Visual and auditory elements of movies enrich one’s imagination as they interpret the story. Elements such as music, props, and actors give the viewer something tangible to remember and access in the future to "relive" the story. Watching the movie is an elevated experience to reading the book because the fantasy world is created and shown physically; scenes that are hard to picture can be conveniently depicted through movies. The Harry Potter series is a good example. J.K. Rowling was a master of crafting her wizarding world through her books - the success of the films came from the filmmakers' ability to draw that world out onto the screen for audiences to experience.
The argument here is that movies provide a visual representation of the book to aid the experience of the enjoying the story or the plot. However, this also has a downside, as it prevents the imagination from flourishing. Take for example, a character like Poirot drawn out by Agatha Christie. Captain Hastings' first description of the detective was that of a man about 5'4" with an egg-shaped head often tilted to one side, and a stiff military mustache.

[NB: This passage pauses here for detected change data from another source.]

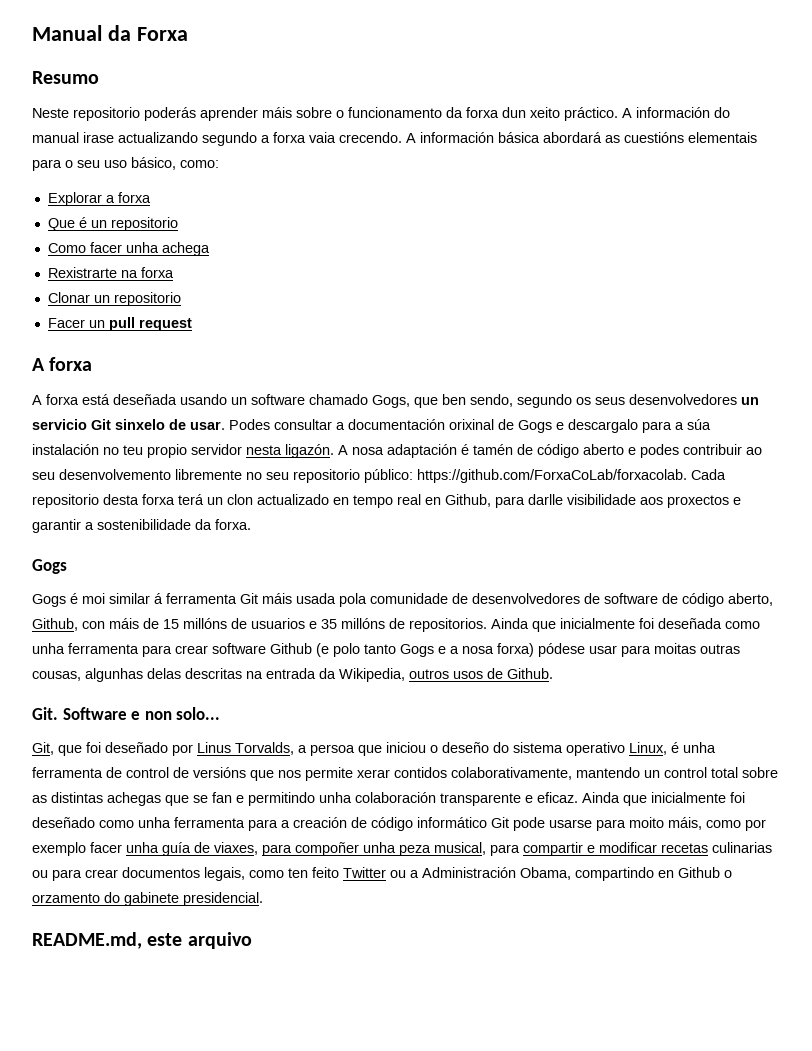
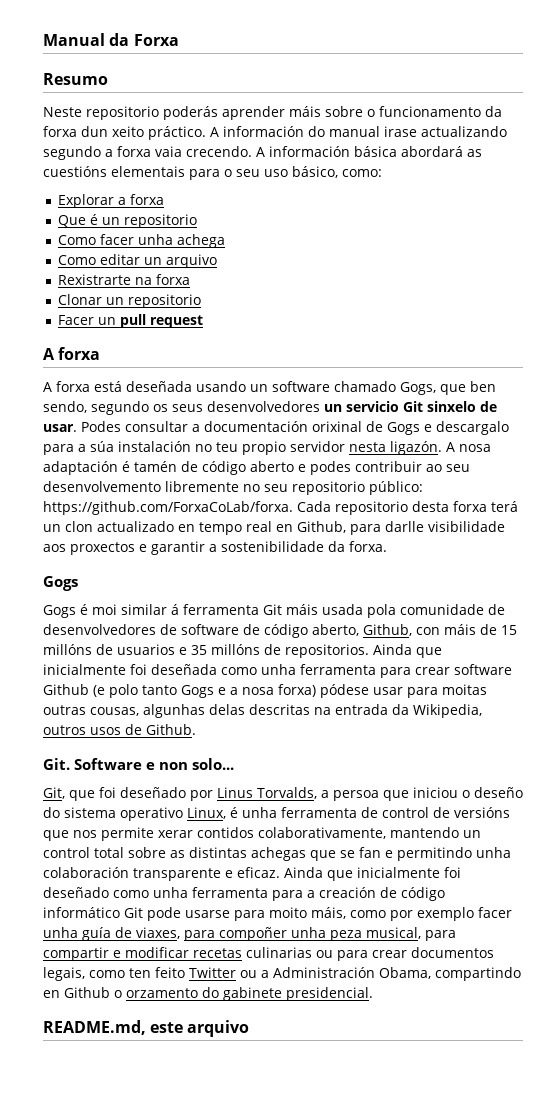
(210, 249) none -> [58,254,218,268] // Como editar un arquivo
[417,469,687,483] https://github.com/ForxaCoLab/forxacolab. -> [43,501,293,515] https://github.com/ForxaCoLab/forxa.

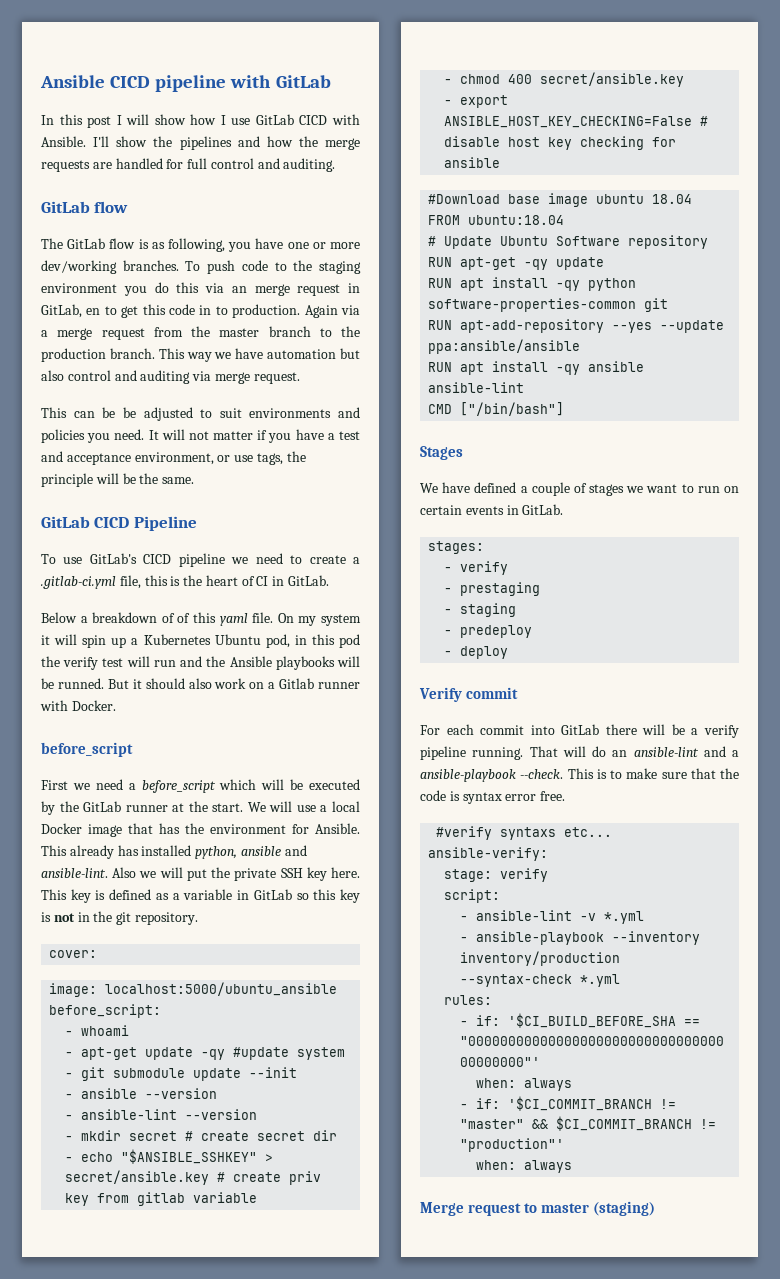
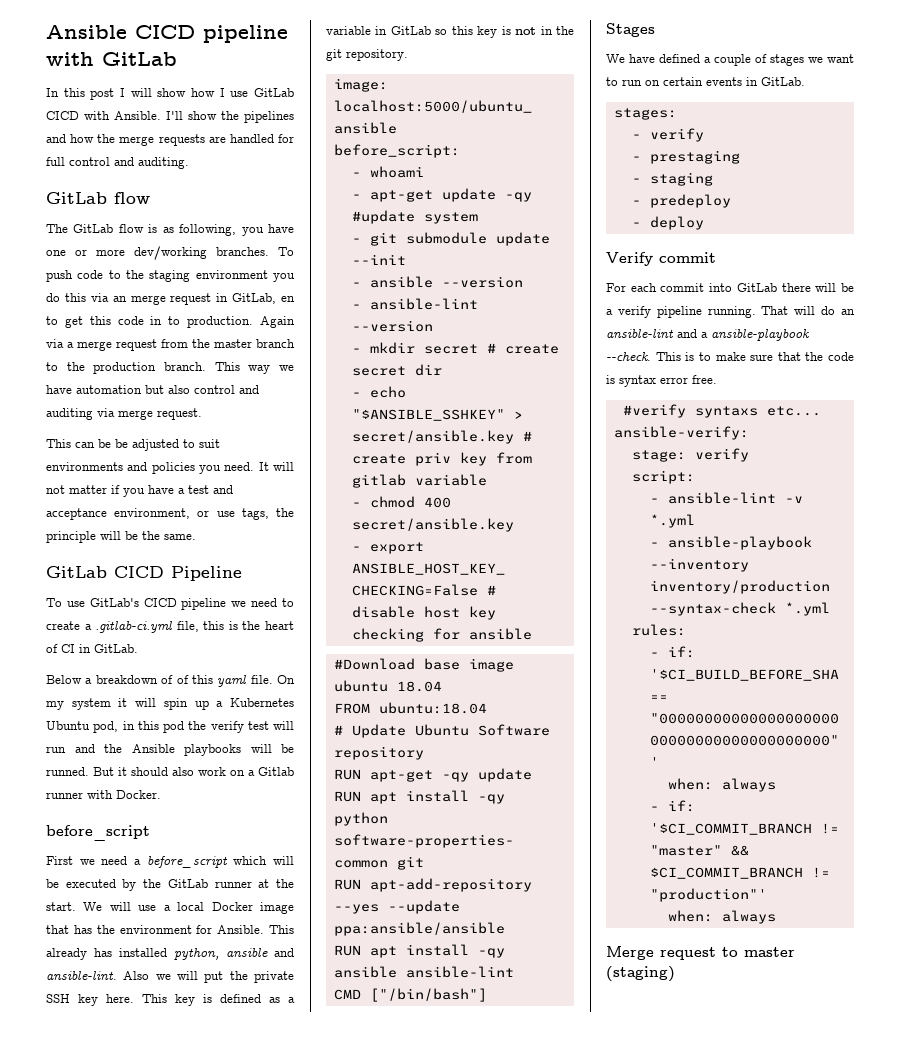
[49,950,98,958] // cover: -> (408, 55) none

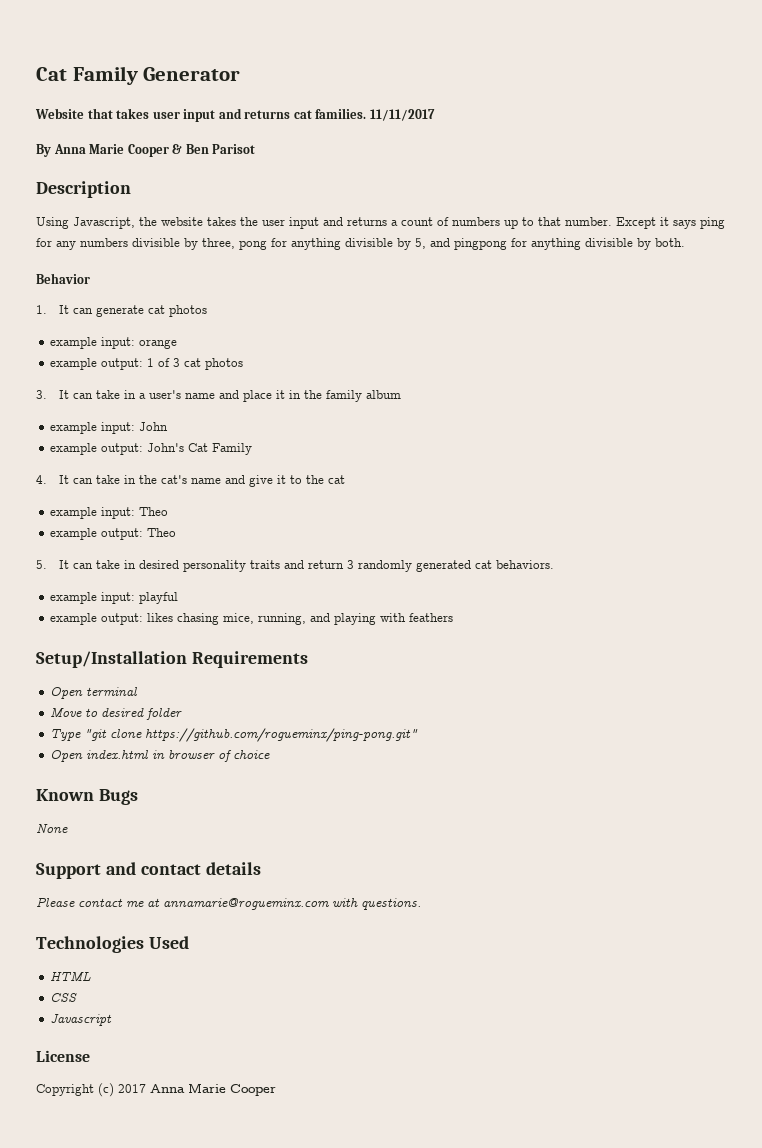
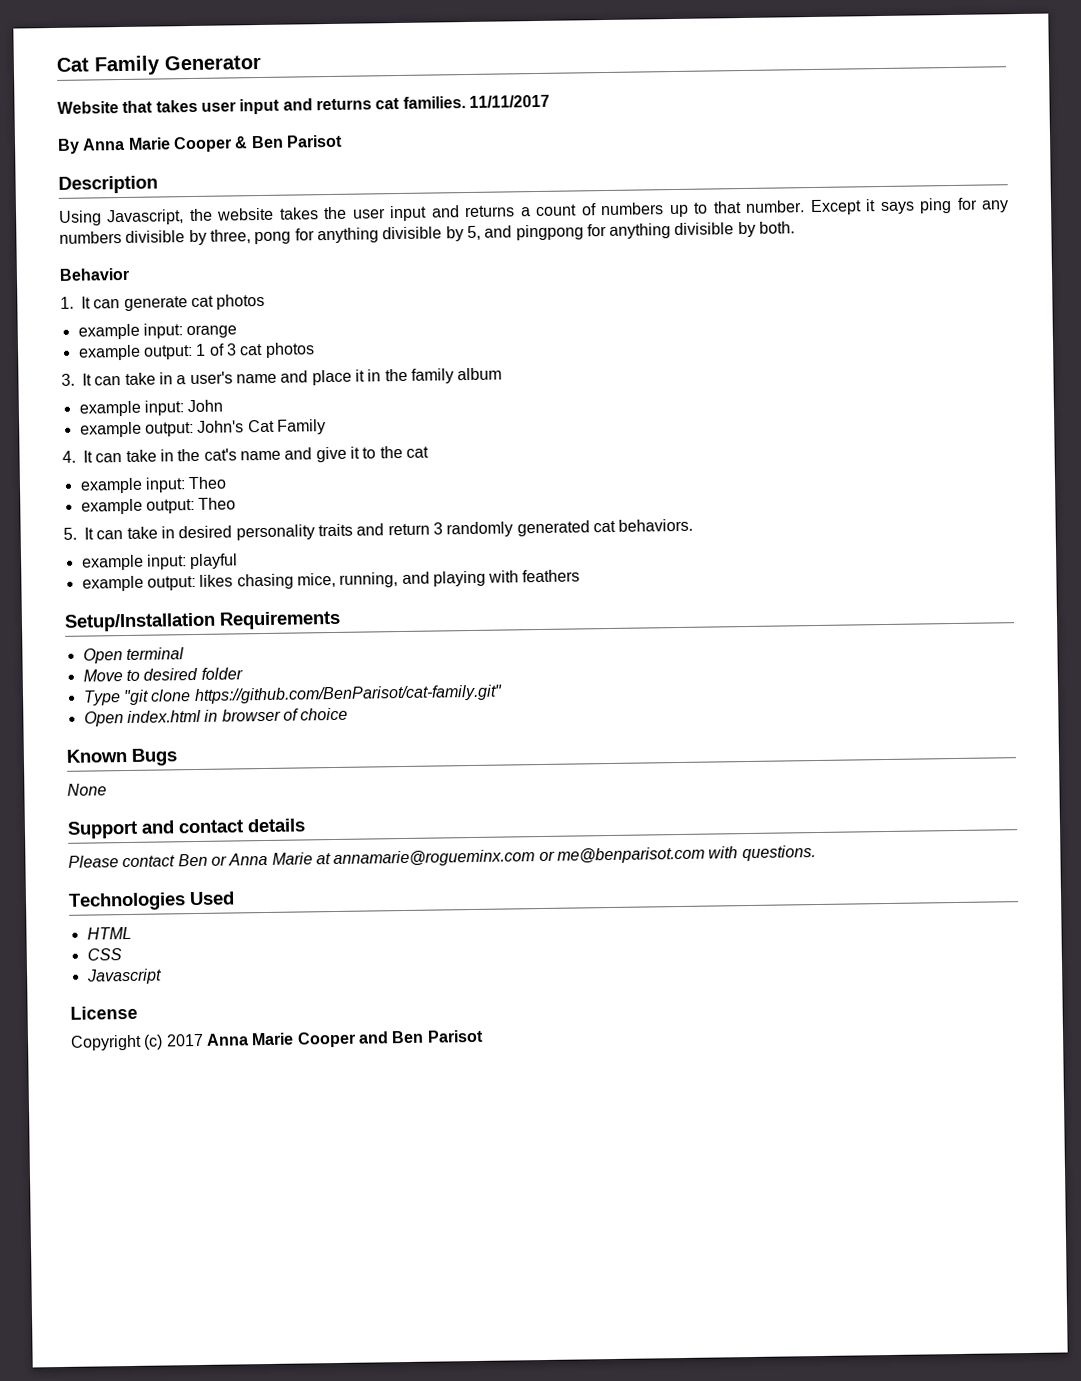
[145,728,419,742] https://github.com/rogueminx/ping-pong.git" -> [193,684,503,705] https://github.com/BenParisot/cat-family.git"
[126,898,329,910] me at annamarie@rogueminx.com -> [177,846,705,868] Ben or Anna Marie at annamarie@rogueminx.com or me@benparisot.com
(276, 1090) none -> [357,1029,484,1044] and Ben Parisot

Such a vivid description allows the reader to form his/her own idea of Poirot that is unique to him/her. Yet when brought alive through the sliver screen, this freedom is taken away from the reader and is instead spoon-fed to them. Furthermore, books that are adapted into movies, are often those that are extremely popular. Thus iconic characters have to be accurately cast so as to not do a disservice to characters that readers have come to love and adore. An incorrect casting will not only ruin the movie, but also the experience of reading the book again, as the argument clearly states, visual representations leave lasting impressions.
[P1] Physical depictions of fictional worlds help viewers picture the story clearly. [P2] One's experience of the story is elevated with visual and auditory elements provided.